Neuwahlen sind wahrscheinlicher als Steuererhöhungen

Standpunkt

Es ist paradox. Glaubt man den Meinungsforschern, dann sind die schlechten Wahlergebnisse für SPD und Bündnisgrüne unter anderem eine Quittung für die unpopulären Steuererhöhungspläne. Die allenthalben als Wahlsiegerin gefeierte Bundeskanzlerin hat im Wahlkampf versichert, die Steuern seien hoch genug. Trotzdem wird nun über Steuererhöhungen diskutiert. Wird es wirklich dazu kommen?

Auf den ersten Blick scheint alles dafür zu sprechen. Die Union stellt zwar die mit Abstand stärkste Fraktion im Bundestag, aber sie hat keine eigene Mehrheit. SPD und Grüne haben schlechte Wahlergebnisse erzielt, aber durch das knappe Scheitern von AfD und FDP an der Fünfprozenthürde haben im Bundestag Parteien eine Mehrheit, die Steuern erhöhen wollen. Dass Angela Merkel vorerst Bundeskanzlerin bleiben kann, hat nur damit zum tun, dass SPD und Grüne den Wählern versprochen haben, nicht mit der Linkspartei zusammenzuarbeiten.

Daraus folgt aber nicht, dass Sozialdemokraten und Grüne begeistert sind, als Juniorpartner in eine Koalition unter Angela Merkel einzutreten. Sie befürchten, vermutlich nicht zu Unrecht, dass die Linke sie mit Forderungen nach mehr Umverteilung vor sich hertreiben könnte. Der Vorschlag der Linken, sofort nach der konstituierenden Sitzung des Bundestages über einen flächendeckenden gesetzlichen Mindestlohn abzustimmen, bietet einen Vorgeschmack. Die SPD hat außerdem 2009 die Erfahrung gemacht, dass sie in einer großen Koalition unter Angela Merkel Schwierigkeiten hat, bei den Wählern zu punkten.
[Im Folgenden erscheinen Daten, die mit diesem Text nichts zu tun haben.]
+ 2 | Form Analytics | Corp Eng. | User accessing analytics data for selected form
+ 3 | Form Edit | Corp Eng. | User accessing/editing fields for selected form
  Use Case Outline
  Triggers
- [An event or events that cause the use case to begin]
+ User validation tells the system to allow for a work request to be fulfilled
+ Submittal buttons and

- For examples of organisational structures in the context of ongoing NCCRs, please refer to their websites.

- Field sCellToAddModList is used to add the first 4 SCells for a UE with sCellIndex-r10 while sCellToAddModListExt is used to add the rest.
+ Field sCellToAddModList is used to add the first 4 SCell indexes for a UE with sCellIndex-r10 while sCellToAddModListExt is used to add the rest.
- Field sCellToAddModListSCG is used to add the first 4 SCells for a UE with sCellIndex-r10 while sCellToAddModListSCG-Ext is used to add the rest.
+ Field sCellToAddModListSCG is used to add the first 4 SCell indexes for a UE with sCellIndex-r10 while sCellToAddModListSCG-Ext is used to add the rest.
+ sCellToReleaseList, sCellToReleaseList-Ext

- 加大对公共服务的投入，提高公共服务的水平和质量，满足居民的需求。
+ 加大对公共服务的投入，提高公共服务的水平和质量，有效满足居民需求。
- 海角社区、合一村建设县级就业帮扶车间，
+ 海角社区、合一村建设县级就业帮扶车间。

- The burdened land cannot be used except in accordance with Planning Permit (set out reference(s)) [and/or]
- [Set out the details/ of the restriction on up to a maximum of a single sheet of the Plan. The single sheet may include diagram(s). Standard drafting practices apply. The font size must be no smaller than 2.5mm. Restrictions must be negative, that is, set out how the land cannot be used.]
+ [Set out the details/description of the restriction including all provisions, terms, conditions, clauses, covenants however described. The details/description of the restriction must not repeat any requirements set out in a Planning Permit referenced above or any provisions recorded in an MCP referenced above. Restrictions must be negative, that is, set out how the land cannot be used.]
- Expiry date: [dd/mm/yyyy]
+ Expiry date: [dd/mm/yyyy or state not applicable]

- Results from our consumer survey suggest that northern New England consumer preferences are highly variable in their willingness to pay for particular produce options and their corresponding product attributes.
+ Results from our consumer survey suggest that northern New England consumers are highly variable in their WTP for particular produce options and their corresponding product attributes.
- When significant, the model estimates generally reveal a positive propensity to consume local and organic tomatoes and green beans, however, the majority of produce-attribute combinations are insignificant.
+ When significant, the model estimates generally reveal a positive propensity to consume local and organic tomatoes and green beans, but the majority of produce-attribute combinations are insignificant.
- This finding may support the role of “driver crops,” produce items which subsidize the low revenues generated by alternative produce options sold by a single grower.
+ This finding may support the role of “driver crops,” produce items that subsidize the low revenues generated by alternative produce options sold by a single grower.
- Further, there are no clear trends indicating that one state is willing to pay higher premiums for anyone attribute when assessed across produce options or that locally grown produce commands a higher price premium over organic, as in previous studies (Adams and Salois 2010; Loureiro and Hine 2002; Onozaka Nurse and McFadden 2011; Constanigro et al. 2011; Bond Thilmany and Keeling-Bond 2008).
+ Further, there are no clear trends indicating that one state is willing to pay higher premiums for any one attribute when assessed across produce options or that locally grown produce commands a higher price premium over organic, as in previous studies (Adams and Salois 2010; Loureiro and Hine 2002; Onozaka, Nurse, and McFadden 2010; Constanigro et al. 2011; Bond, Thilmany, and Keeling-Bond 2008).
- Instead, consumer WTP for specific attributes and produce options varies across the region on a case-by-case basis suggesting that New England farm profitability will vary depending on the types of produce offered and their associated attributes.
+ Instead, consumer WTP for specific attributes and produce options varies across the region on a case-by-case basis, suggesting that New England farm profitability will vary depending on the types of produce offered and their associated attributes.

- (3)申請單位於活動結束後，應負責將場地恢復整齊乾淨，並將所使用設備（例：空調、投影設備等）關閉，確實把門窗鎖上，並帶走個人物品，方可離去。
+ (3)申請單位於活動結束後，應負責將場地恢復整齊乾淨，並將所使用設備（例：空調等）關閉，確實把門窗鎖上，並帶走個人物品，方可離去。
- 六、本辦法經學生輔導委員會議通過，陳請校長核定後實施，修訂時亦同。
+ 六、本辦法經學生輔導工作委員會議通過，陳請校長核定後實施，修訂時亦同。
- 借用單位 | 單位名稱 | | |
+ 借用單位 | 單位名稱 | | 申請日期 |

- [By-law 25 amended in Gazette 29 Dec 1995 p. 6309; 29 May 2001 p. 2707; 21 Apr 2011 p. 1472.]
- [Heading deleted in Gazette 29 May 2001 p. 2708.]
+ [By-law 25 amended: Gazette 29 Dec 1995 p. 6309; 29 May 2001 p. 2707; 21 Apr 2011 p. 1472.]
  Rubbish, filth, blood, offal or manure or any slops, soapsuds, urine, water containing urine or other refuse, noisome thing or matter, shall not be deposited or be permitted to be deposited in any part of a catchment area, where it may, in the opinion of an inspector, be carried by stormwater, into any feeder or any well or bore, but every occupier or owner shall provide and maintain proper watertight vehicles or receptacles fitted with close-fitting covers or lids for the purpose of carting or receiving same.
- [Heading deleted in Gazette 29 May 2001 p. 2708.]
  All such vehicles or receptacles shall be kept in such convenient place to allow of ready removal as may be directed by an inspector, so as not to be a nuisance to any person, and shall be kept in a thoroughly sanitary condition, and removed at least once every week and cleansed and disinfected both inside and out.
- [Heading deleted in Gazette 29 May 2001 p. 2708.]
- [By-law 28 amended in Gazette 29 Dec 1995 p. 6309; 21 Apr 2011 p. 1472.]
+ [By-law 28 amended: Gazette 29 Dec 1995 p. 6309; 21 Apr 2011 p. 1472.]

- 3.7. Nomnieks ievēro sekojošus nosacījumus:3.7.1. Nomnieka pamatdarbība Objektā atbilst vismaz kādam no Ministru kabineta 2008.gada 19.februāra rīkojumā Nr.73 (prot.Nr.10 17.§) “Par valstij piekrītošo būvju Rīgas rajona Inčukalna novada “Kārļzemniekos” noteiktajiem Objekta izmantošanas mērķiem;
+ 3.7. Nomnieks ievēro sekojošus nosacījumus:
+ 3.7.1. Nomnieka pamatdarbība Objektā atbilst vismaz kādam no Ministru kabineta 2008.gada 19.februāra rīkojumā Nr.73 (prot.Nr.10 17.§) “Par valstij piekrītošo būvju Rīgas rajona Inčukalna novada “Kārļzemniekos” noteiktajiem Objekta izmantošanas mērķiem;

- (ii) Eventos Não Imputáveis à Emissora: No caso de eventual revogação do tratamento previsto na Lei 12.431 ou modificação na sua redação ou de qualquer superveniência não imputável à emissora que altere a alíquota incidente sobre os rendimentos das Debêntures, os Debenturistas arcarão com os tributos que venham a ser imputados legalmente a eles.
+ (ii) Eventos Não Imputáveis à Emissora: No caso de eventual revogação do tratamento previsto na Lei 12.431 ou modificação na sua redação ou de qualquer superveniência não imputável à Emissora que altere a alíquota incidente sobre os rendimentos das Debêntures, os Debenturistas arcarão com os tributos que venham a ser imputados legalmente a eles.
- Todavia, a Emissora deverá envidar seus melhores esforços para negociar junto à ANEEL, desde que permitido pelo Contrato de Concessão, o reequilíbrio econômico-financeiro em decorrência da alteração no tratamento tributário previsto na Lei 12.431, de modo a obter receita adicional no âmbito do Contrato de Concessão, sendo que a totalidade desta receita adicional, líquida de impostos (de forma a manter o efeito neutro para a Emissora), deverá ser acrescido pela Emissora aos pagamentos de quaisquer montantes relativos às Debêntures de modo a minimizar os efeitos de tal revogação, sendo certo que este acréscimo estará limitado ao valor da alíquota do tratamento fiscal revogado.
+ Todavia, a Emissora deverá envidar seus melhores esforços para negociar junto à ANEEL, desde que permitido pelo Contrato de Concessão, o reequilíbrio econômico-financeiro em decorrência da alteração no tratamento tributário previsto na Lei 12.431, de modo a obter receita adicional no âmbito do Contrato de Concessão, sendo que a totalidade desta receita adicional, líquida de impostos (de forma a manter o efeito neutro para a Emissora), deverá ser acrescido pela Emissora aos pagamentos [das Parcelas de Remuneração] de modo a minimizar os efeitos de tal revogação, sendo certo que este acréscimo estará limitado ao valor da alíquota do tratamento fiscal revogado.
Das hat zwei Konsequenzen. Erstens wird die SPD für die Koalition einen hohen Preis verlangen. Dieser Preis besteht voraussichtlich in einer Erhöhung des Spitzensatzes der Einkommensteuer. Die zweite Konsequenz ist, dass die Koalition kaum bis zum Ende der Legislaturperiode halten wird. Warum sollte die SPD der Union zugestehen, erneut mit Angela Merkel und ihrem Vorteil des Amtsbonus anzutreten? Die SPD hat erhebliche Anreize, die Koalition nach zwei oder drei Jahren zu beenden, mit Unterstützung der Linken Angela Merkel zu stürzen, eine Minderheitsregierung mit SPD-Kanzler(in) zu bilden und dann Neuwahlen auszurufen. Die Union würde nicht nur ohne Amtsbonus, sondern zusätzlich mit dem Makel dastehen, ihr Wahlversprechen – keine Steuererhöhungen – gebrochen zu haben. Die Entschuldigung, eine Koalition verlange eben Kompromisse, hat der FDP auch nicht geholfen.

Da die Union das weiß, wird sie sich vermutlich nicht auf Steuererhöhungen einlassen, jedenfalls nicht in einer Koalition mit der SPD. Das Ergebnis dieser Überlegungen lautet: Es wird keine große Koalition geben. Eine Koalition zwischen Schwarz-Grün ist auch wenig wahrscheinlich, weil die Gemeinsamkeiten noch geringer erscheinen als die zwischen Union und SPD. Damit bleiben nur Neuwahlen.

Natürlich ist all dies sehr spekulativ. Man kann hoffen, dass SPD und Union nicht machtpolitische Strategien, sondern das Wohl des Landes in den Vordergrund stellen. Sie könnten ihre Mehrheiten in Bundestag und Bundesrat nutzen und wichtige Projekte wie die Energiewende, die Bekämpfung der Verschuldungskrise in Europa und die Reform der föderalen Finanzbeziehungen angehen. Wenn die inhaltlichen Gemeinsamkeiten erschöpft sind, könnten sie Neuwahlen ausrufen. Dieser Weg würde von der SPD allerdings mehr Gemeinsinn und Opferbereitschaft verlangen als von der Union. Ob Parteitaktik oder staatspolitisches Verantwortungsbewusstsein die Oberhand behalten, wird sich in den nächsten Monaten zeigen.